When the Lawyer Screws Up: A Portrait of Legal Malpractice Claims and Their Resolution

76 Pages Posted: 8 Jul 2015 Last revised: 27 Aug 2015

See all articles by Herbert M. Kritzer

Herbert M. Kritzer

University of Minnesota Law School

Neil Vidmar

Duke University - School of Law

Date Written: July 7, 2015

Abstract

All professionals make mistakes and sometimes those mistakes harm the clients or patients. What happens when this occurs and the professional involved is a lawyer? Surprisingly, there is virtually no empirical research on legal malpractice. In contrast, there is an extensive empirical literature on medical malpractice and the legal handling of legal malpractice claims. This literature examines the frequency of medical malpractice claims, how they are handled, how they are resolved, and their impact on access to and cost of medical care. The absence of a similar literature concerning legal malpractice is at least somewhat surprising given that there are roughly equal numbers of private practice lawyers and patient care physicians in the United States.

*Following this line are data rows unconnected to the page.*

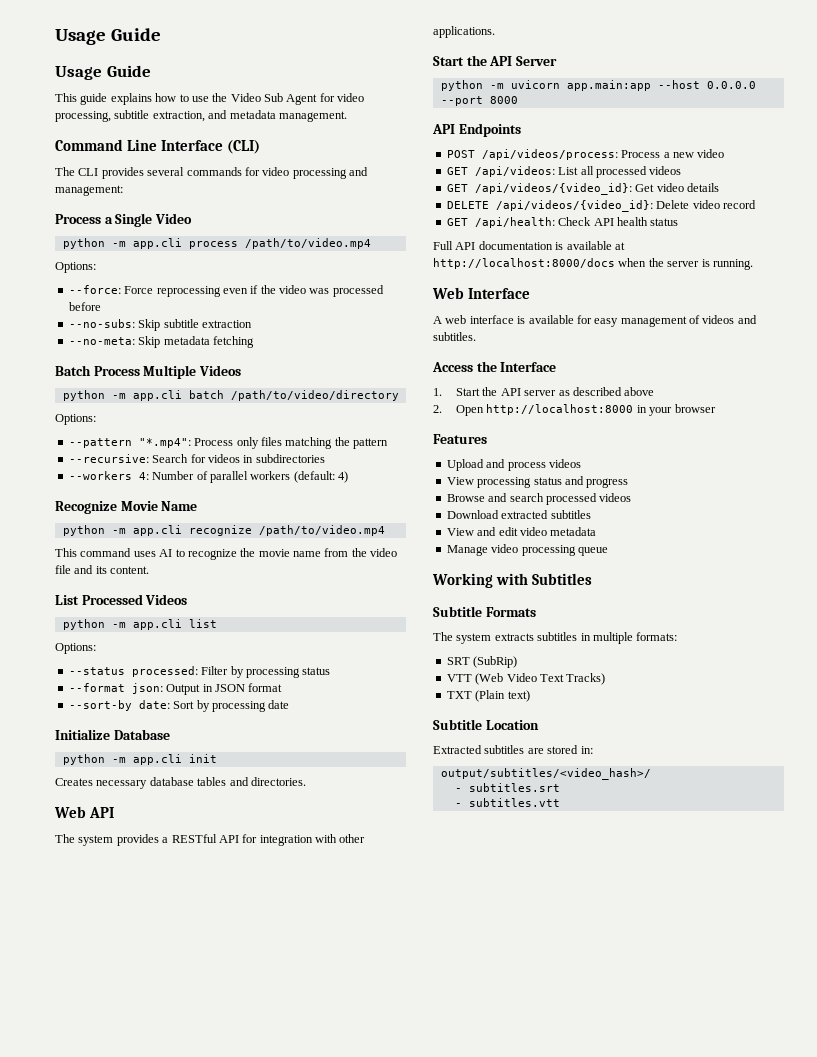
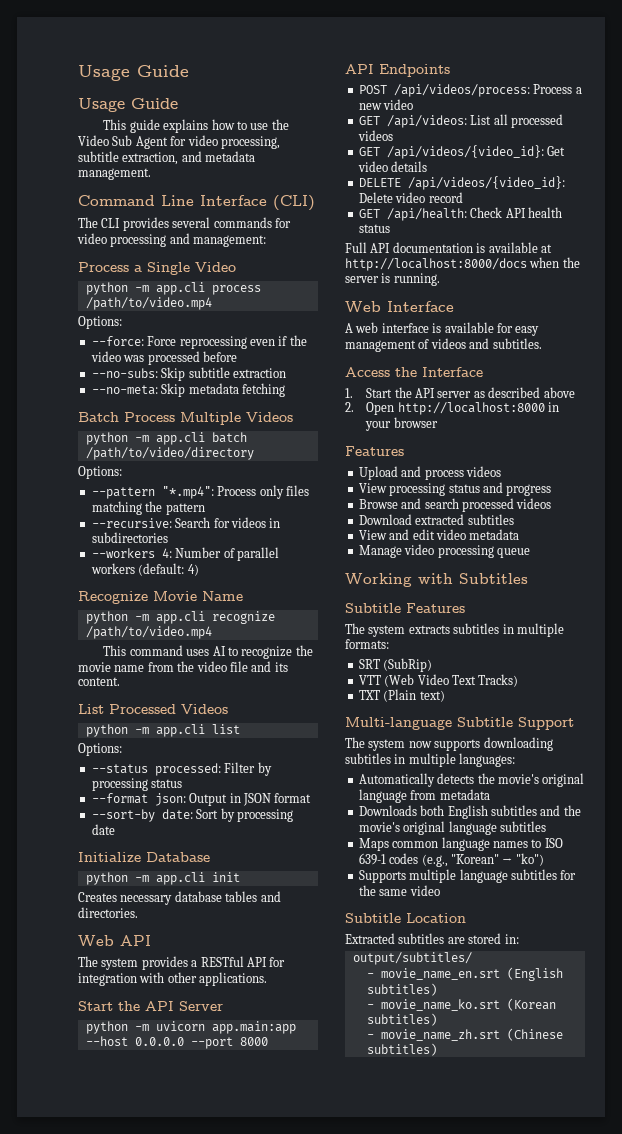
- Subtitle Formats
+ Subtitle Features
+ Multi-language Subtitle Support
+ The system now supports downloading subtitles in multiple languages:
+ Automatically detects the movie's original language from metadata
+ Downloads both English subtitles and the movie's original language subtitles
+ Maps common language names to ISO 639-1 codes (e.g., "Korean" → "ko")
+ Supports multiple language subtitles for the same video
- output/subtitles/<video_hash>/
- - subtitles.srt
- - subtitles.vtt
+ output/subtitles/
+ - movie_name_en.srt (English subtitles)
+ - movie_name_ko.srt (Korean subtitles)
+ - movie_name_zh.srt (Chinese subtitles)

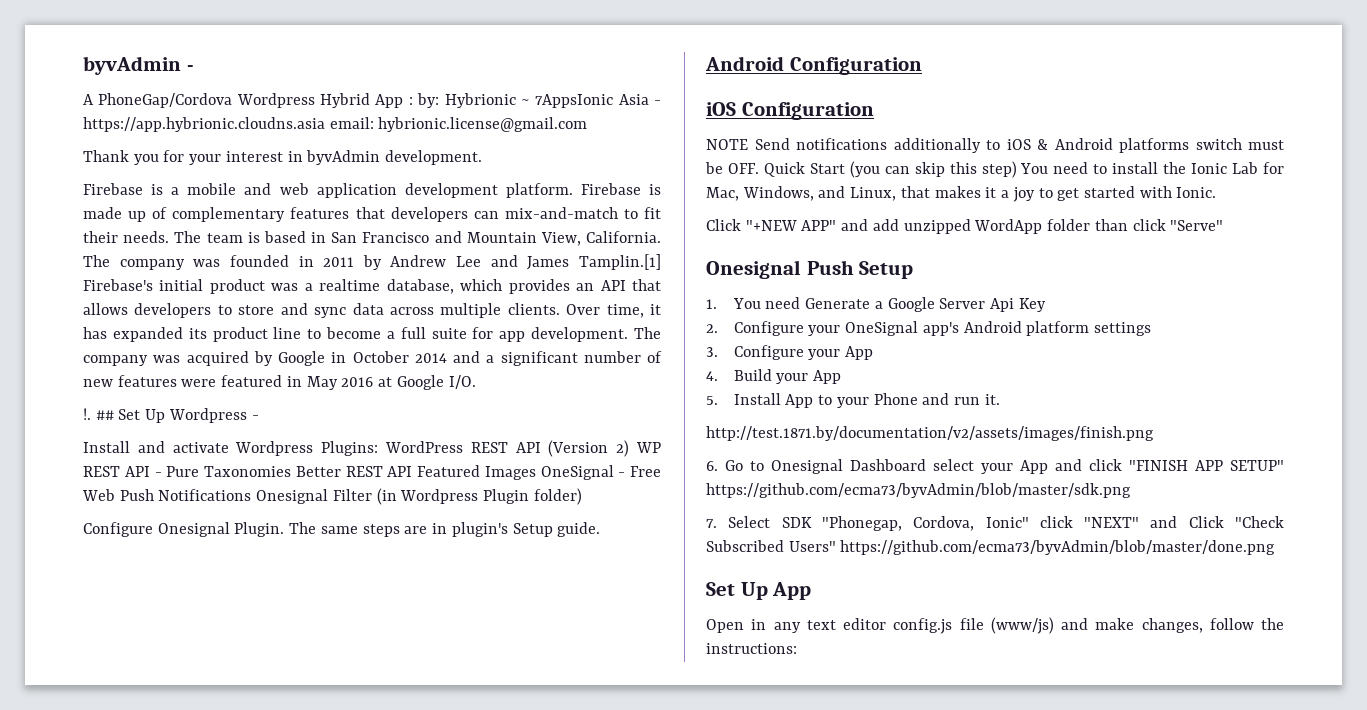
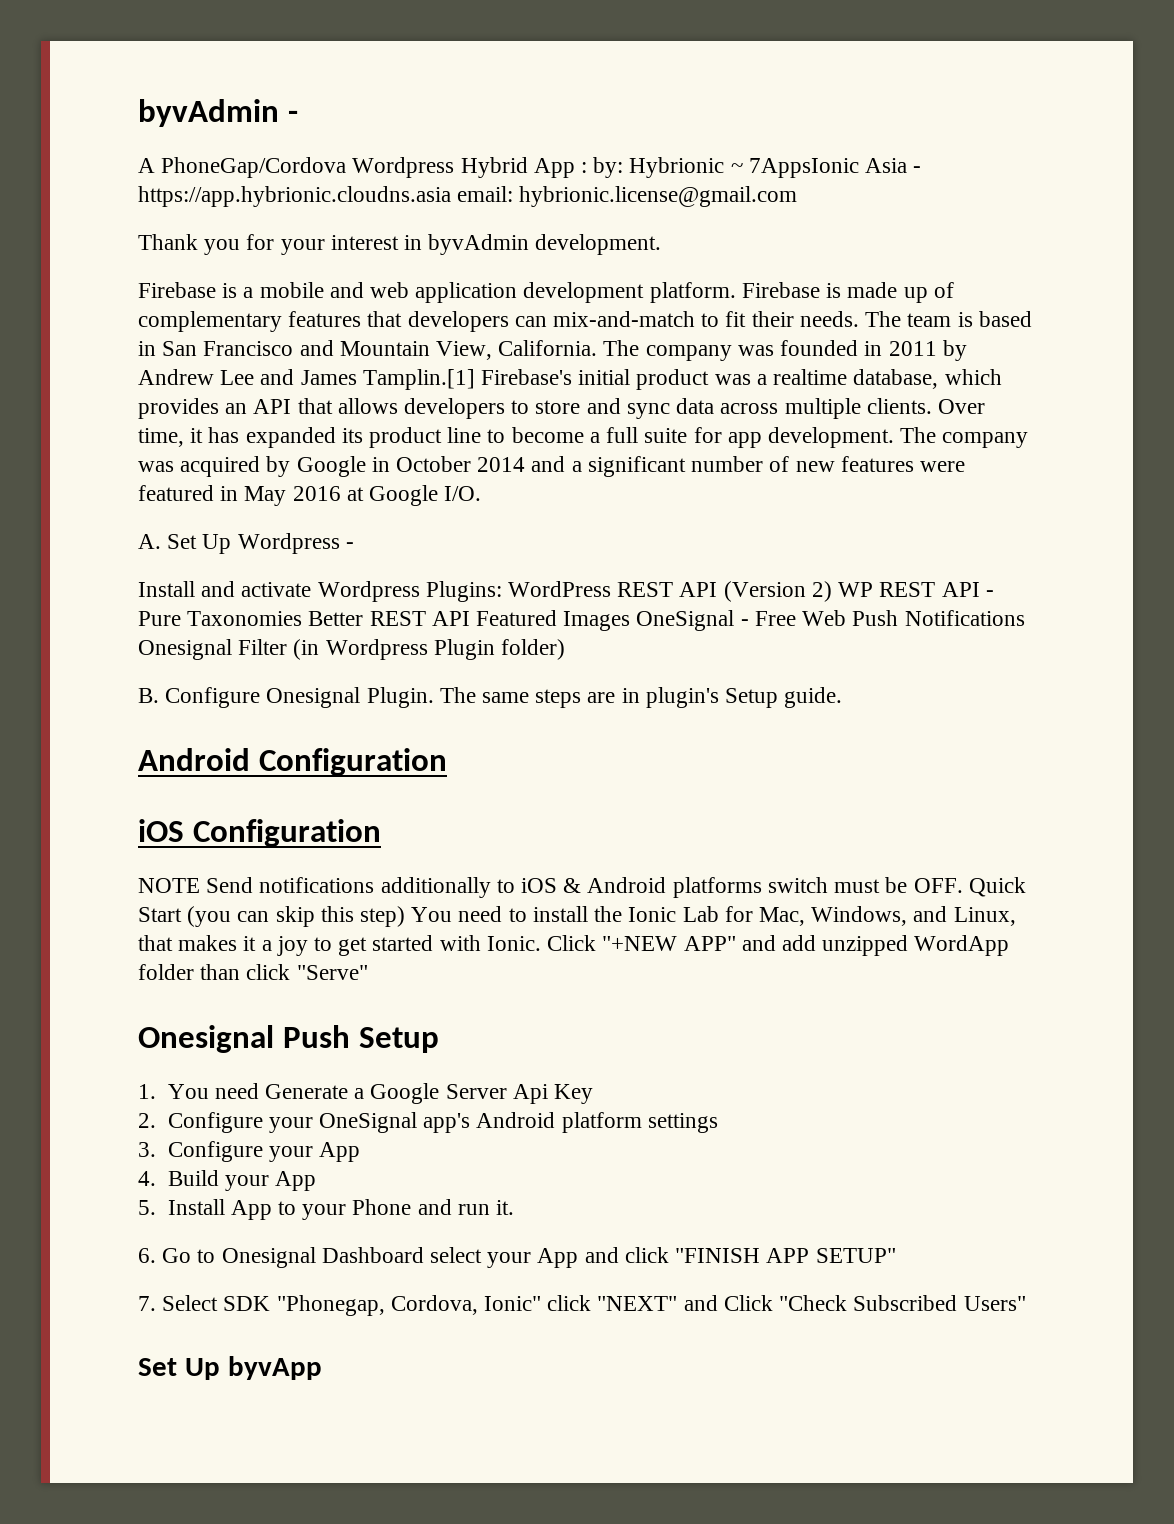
- !. ## Set Up Wordpress -
+ A. Set Up Wordpress -
- Configure Onesignal Plugin.
+ B. Configure Onesignal Plugin.
- NOTE Send notifications additionally to iOS & Android platforms switch must be OFF. Quick Start (you can skip this step) You need to install the Ionic Lab for Mac, Windows, and Linux, that makes it a joy to get started with Ionic.
- Click "+NEW APP" and add unzipped WordApp folder than click "Serve"
+ NOTE Send notifications additionally to iOS & Android platforms switch must be OFF. Quick Start (you can skip this step) You need to install the Ionic Lab for Mac, Windows, and Linux, that makes it a joy to get started with Ionic. Click "+NEW APP" and add unzipped WordApp folder than click "Serve"
- http://test.1871.by/documentation/v2/assets/images/finish.png
- 6. Go to Onesignal Dashboard select your App and click "FINISH APP SETUP" https://github.com/ecma73/byvAdmin/blob/master/sdk.png
+ 6. Go to Onesignal Dashboard select your App and click "FINISH APP SETUP"
- 7. Select SDK "Phonegap, Cordova, Ionic" click "NEXT" and Click "Check Subscribed Users" https://github.com/ecma73/byvAdmin/blob/master/done.png
- Set Up App
- Open in any text editor config.js file (www/js) and make changes, follow the instructions:
+ 7. Select SDK "Phonegap, Cordova, Ionic" click "NEXT" and Click "Check Subscribed Users"
+ Set Up byvApp

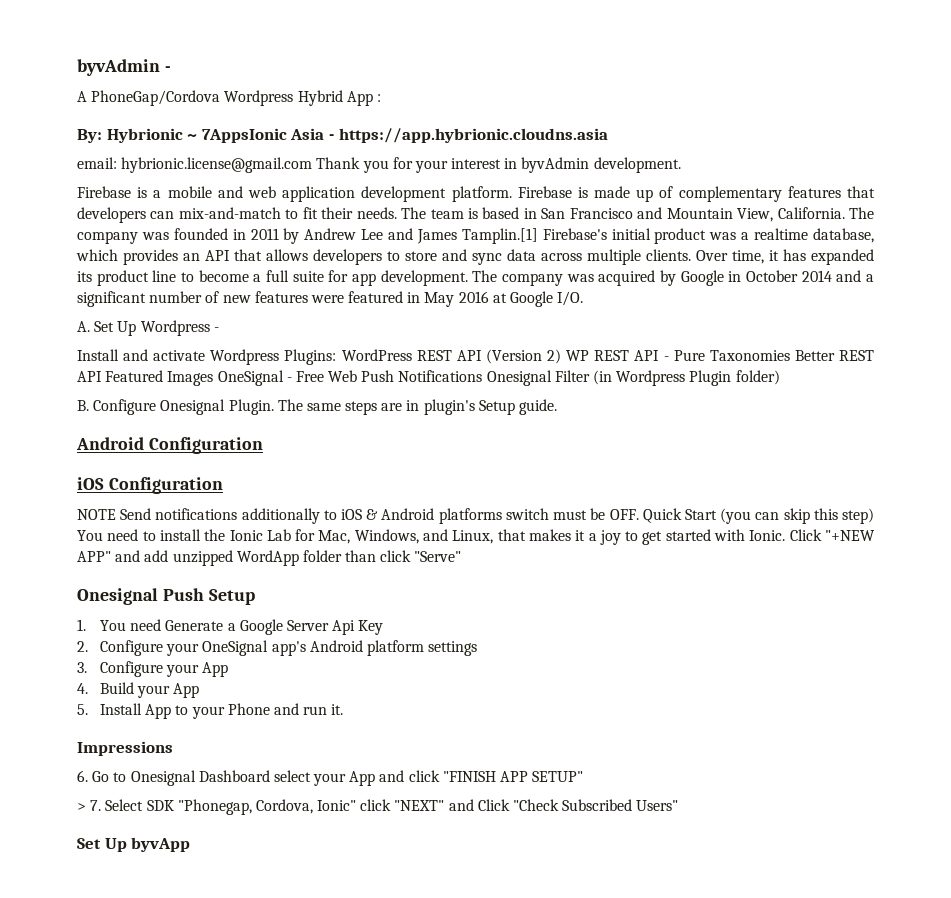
- A PhoneGap/Cordova Wordpress Hybrid App : by: Hybrionic ~ 7AppsIonic Asia - https://app.hybrionic.cloudns.asia email: hybrionic.license@gmail.com
- Thank you for your interest in byvAdmin development.
+ A PhoneGap/Cordova Wordpress Hybrid App :
+ By: Hybrionic ~ 7AppsIonic Asia - https://app.hybrionic.cloudns.asia
+ email: hybrionic.license@gmail.com Thank you for your interest in byvAdmin development.
+ Impressions
- 7. Select SDK "Phonegap, Cordova, Ionic" click "NEXT" and Click "Check Subscribed Users"
+ > 7. Select SDK "Phonegap, Cordova, Ionic" click "NEXT" and Click "Check Subscribed Users"

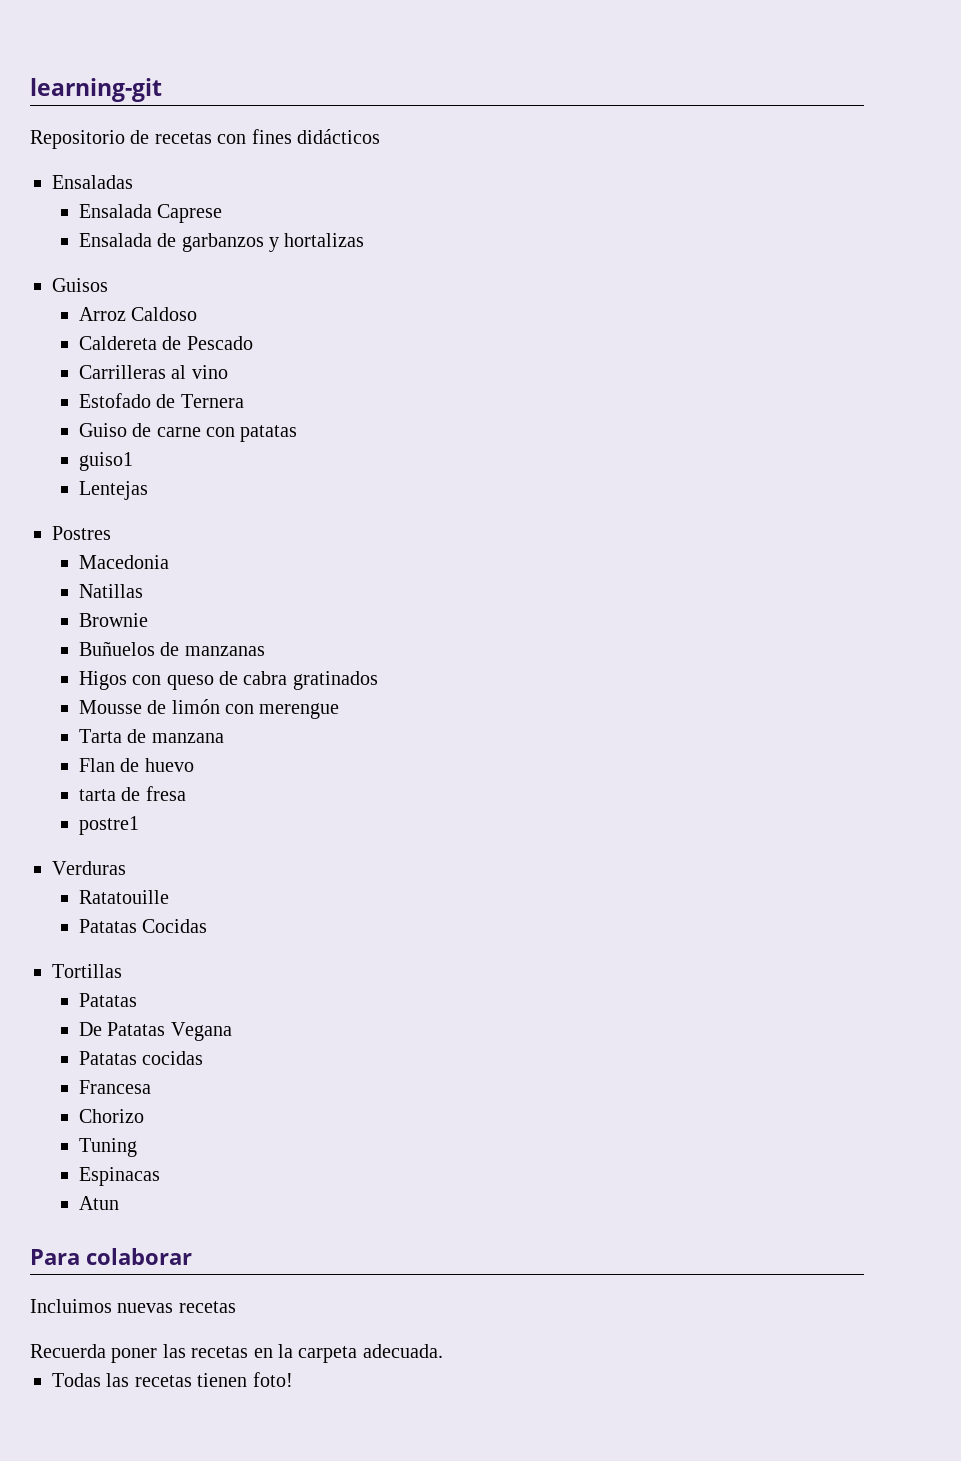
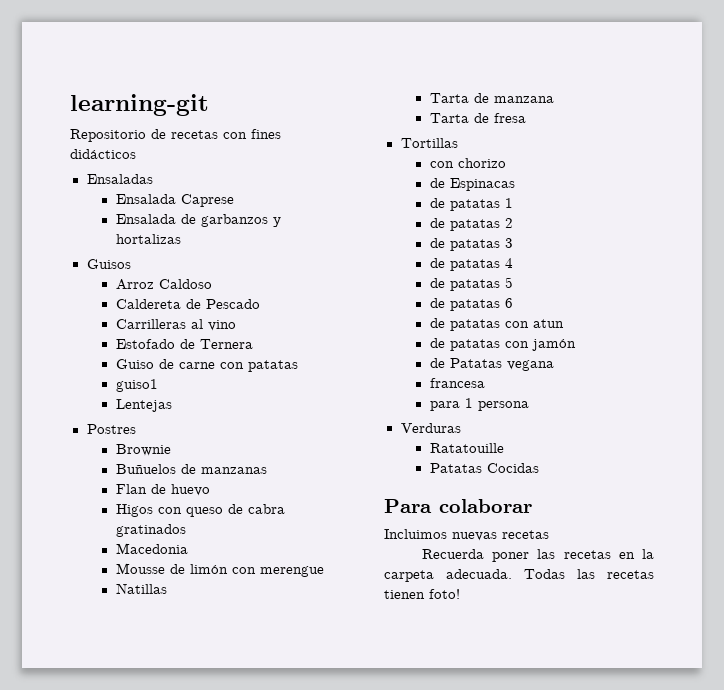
- Macedonia
- Natillas
+ Flan de huevo
+ Macedonia
+ Natillas
- Flan de huevo
- tarta de fresa
- postre1
+ Tarta de fresa
+ Tortillas
+ con chorizo
+ de Espinacas
+ de patatas 1
+ de patatas 2
+ de patatas 3
+ de patatas 4
+ de patatas 5
+ de patatas 6
+ de patatas con atun
+ de patatas con jamón
+ de Patatas vegana
+ francesa
+ para 1 persona
  Verduras
  Ratatouille
  Patatas Cocidas
- Tortillas
- Patatas
- De Patatas Vegana
- Patatas cocidas
- Francesa
- Chorizo
- Tuning
- Espinacas
- Atun
- Recuerda poner las recetas en la carpeta adecuada.
- Todas las recetas tienen foto!
+ Recuerda poner las recetas en la carpeta adecuada. Todas las recetas tienen foto!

In this paper we provide an empirical portrait of legal malpractice claims and their resolution. We draw on a wide range of data sources including reports published by the American Bar Association, reports from individual insurers, and data sets obtained from insurance regulators in Florida and Missouri. We examine a wide range of questions including the areas of practice producing large numbers of claims, the types of errors alleged in the claims, the practice settings and experience of the lawyers subject to the claims, the likelihood that claims are successful and the amounts paid in damages in successful claims and how the outcomes vary depending on factors such as the area of practice and the size of firm, and the frequency and outcomes of trials of legal malpractice cases including some comparisons to trials involving other types of professional malpractice.

A central finding of our analysis is that there are essentially two hemispheres of legal malpractice paralleling the two hemispheres of the bar identified by Heinz and Laumann in their study of the Chicago bar. In the personal services sector one finds mostly relatively small stakes cases often involving plaintiffs’ personal injury, real estate, family law, and collections and bankruptcy; much of the insurance coverage is provided by mutual insurers started by and/or affiliated with state bars. In the corporate sector stakes tend to be very large, and cases involve corporate matters, corporate litigation, and high stakes areas such as intellectual property and securities; insurance is provided by either by specialized insurers or through brokers who put assemble a group of insurers to cover a large law firm.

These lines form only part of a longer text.